▸ **TASK DIRECTIONS**
Nothing but the lines below between the line holding "Clementoni Crazy Chic" and the line holding "total: 1673.26 -> 1712.79", inclusive, should appear in the answer, each set down exactly.
---------- STORED DATA
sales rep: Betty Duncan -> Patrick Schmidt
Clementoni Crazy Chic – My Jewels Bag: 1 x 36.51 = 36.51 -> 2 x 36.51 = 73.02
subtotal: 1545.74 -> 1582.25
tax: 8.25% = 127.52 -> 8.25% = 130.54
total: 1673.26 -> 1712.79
--------------------
---------- STORED DATA
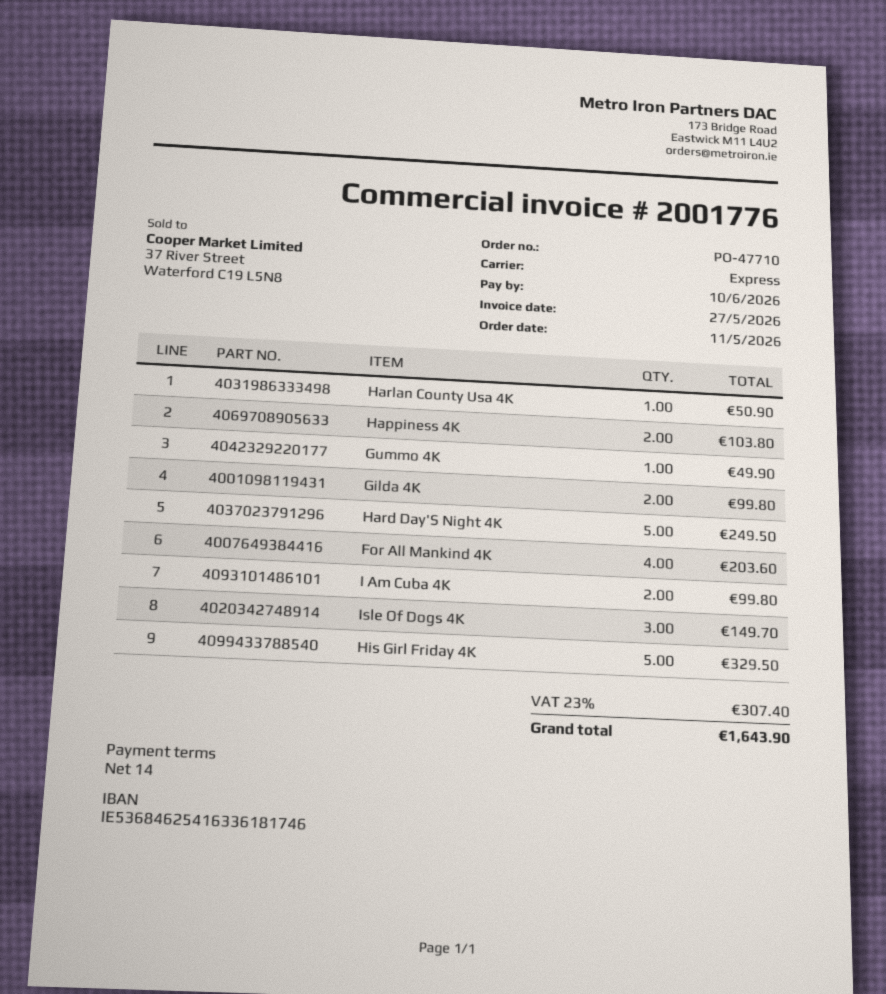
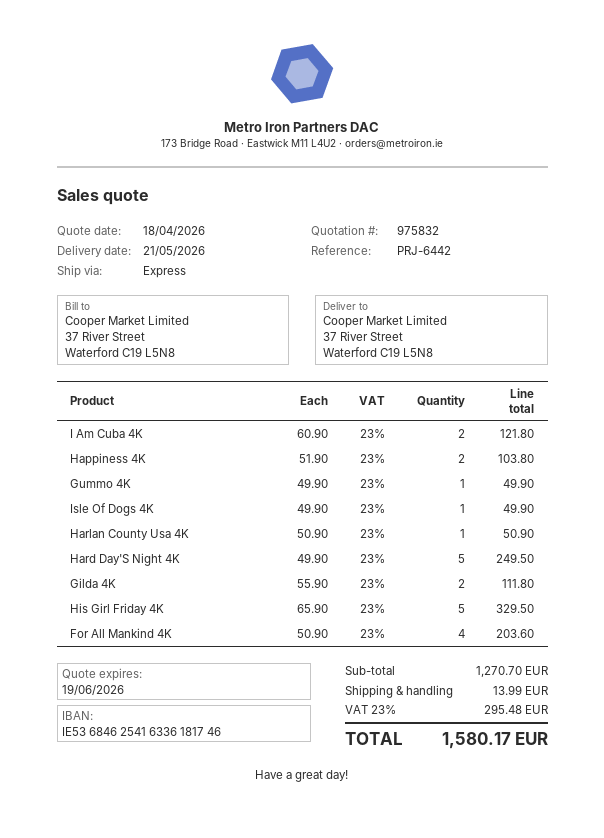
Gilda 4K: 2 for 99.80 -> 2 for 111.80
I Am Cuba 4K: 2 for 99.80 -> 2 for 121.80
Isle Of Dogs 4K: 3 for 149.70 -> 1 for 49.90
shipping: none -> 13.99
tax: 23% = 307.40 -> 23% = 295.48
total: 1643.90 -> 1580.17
--------------------
---------- STORED DATA
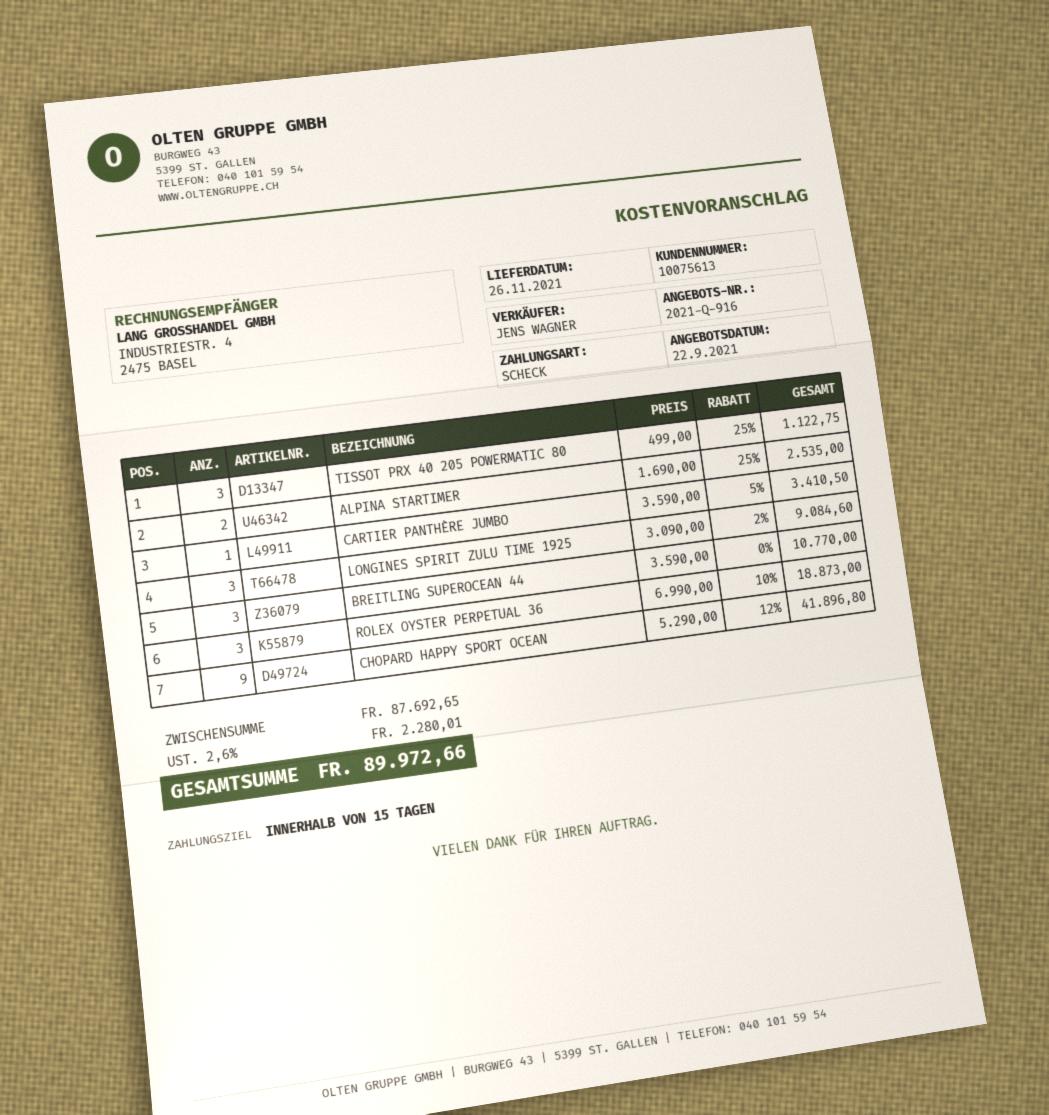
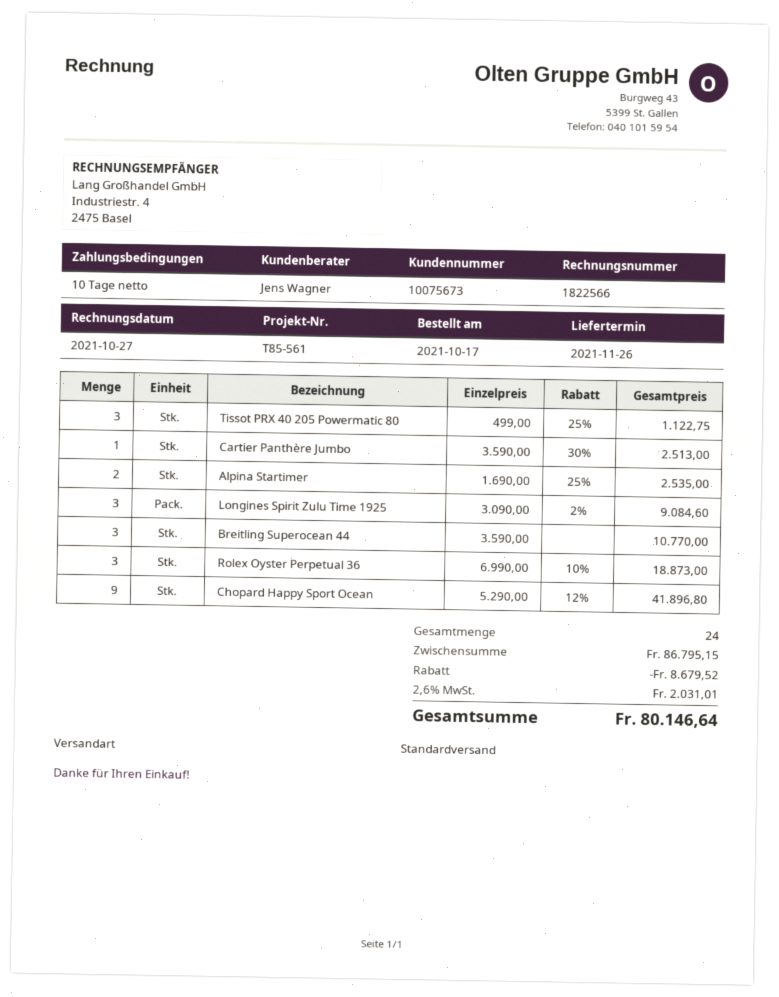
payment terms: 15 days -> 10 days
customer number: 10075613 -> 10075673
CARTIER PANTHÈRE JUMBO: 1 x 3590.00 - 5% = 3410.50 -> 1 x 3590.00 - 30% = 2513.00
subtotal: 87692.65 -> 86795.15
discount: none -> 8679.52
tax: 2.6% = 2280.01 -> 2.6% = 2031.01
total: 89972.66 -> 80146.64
--------------------
▸ **ANSWER BOX**
Clementoni Crazy Chic – My Jewels Bag: 1 x 36.51 = 36.51 -> 2 x 36.51 = 73.02
subtotal: 1545.74 -> 1582.25
tax: 8.25% = 127.52 -> 8.25% = 130.54
total: 1673.26 -> 1712.79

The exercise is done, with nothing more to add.